Sono diventati troppi per riuscire a sussidiarsi. E hanno cominciato a usarne troppo per essere sicuri di avanzarne abbastanza per il sussidio. Tutti a fare il tifo per il prezzo. Per poi accorgersi che il prezzo che sale stimola pensieri e produzioni unconventional (per non dire di quelle alternative). Donde il dilemma prossimo venturo del rentier. Se tira il prezzo stimola la sostituzione del Dono; se non lo tira stimola la sostituzione di se stesso. Abituiamoci, se ancora non l’abbiamo fatto, alla volatilità. E anche all’idea che per il rentier i 100 dollari a barile non sono ricchezza. Sino a quando non gli sarà riuscito di assorbire il baby boom, i 100 dollari rischiano di essere giusto la condizione della sopravvivenza. Poi magari se il prezzo funziona e la crescita demografica va in negativo finisce pure che un qualche rentier ti sopravvive. Arrivederci al prossimo decennio.


8. La parabola dello Stato rentier. E tre idee che potrebbe farti frullare per la testa.
La prima è che se il produttore è un rentier la sicurezza energetica è anzitutto un suo problema di politica interna. Chi smette di vendere muore. E se smettono di vendere è di regola perchè guerra o rivolta sociale gli hanno bloccato (temporaneamente) i terminali.
La seconda è che (con la grandissima eccezione degli Stati Uniti) sedere sul petrolio fino ad oggi ha portato fortune più che fortuna. O per dirla diversa (e reiterando l’eccezione) che sino ad oggi conosciamo un unico modello di sviluppo basato sul petrolio che abbia avuto successo. Quello dei consumatori.
L’ultima è la più scontata.

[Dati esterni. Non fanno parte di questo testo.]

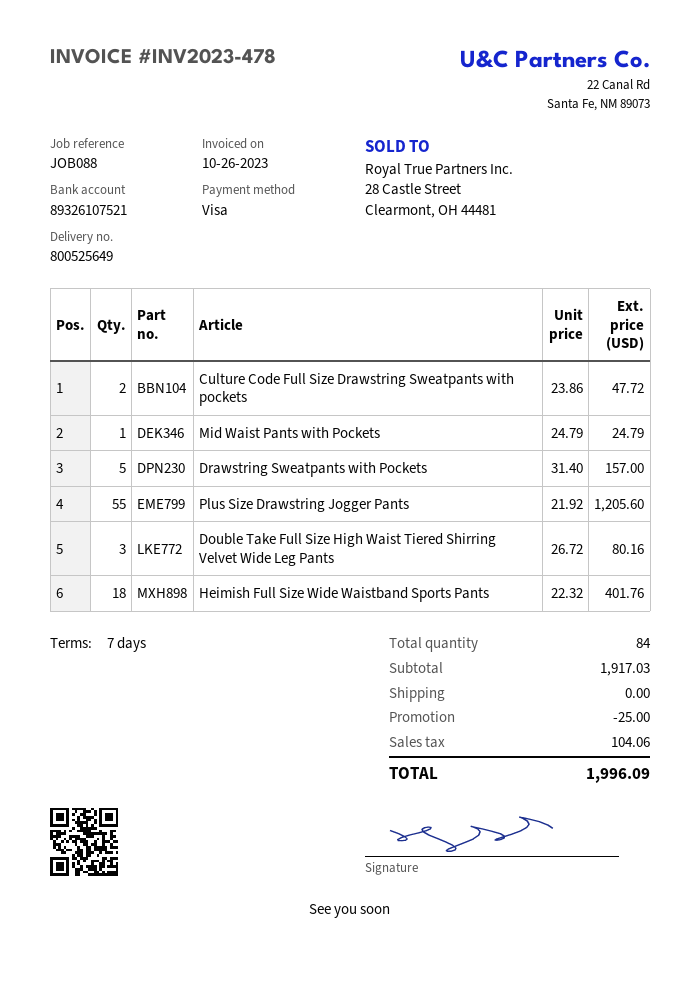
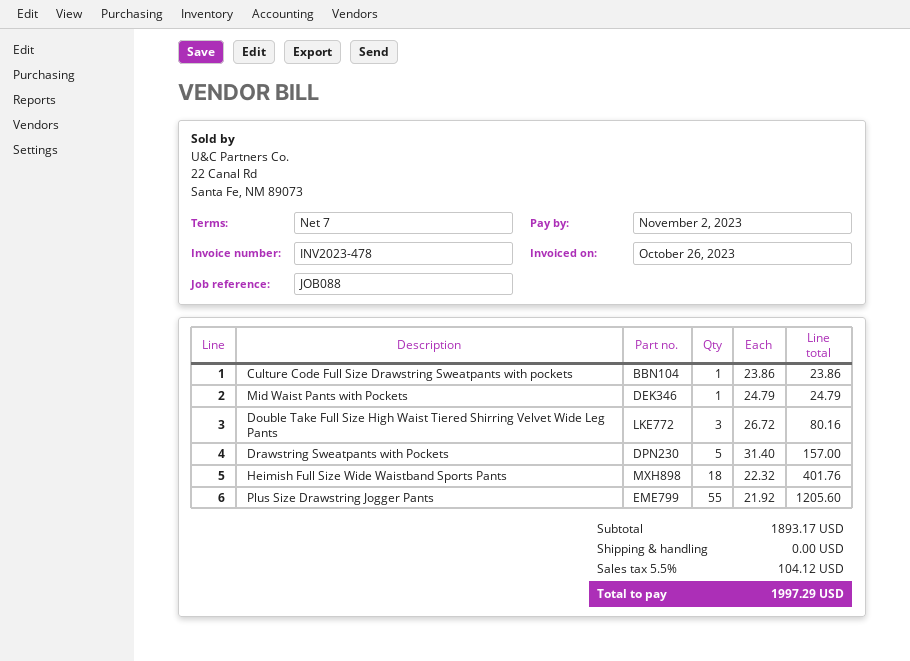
Culture Code Full Size Drawstring Sweatpants with pockets: 2 x 23.86 = 47.72 -> 1 x 23.86 = 23.86
subtotal: 1917.03 -> 1893.17
discount: 25.00 -> none
tax: 104.06 -> 104.12
total: 1996.09 -> 1997.29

La rivolta araba è anche il segnale che il modello è consunto. Le sue dinamiche interne di evoluzione e l’evoluzione stessa del mercato energetico sembrano segnalare una fine vicina (seppure magari non imminente). Bisognerebbe trovare per tempo un modo per riavviare la possibilità di una politica. Della scelta di un tasso di sconto e progressivamente di un diverso modello di sviluppo. Facile, ed ecumenico. Però già aiuterebbe se intanto l’Occidente o la Cina investissero sull’idea che il migliore modo per sedare la propria dipendenza dal petrolio consiste nel diminuire la loro.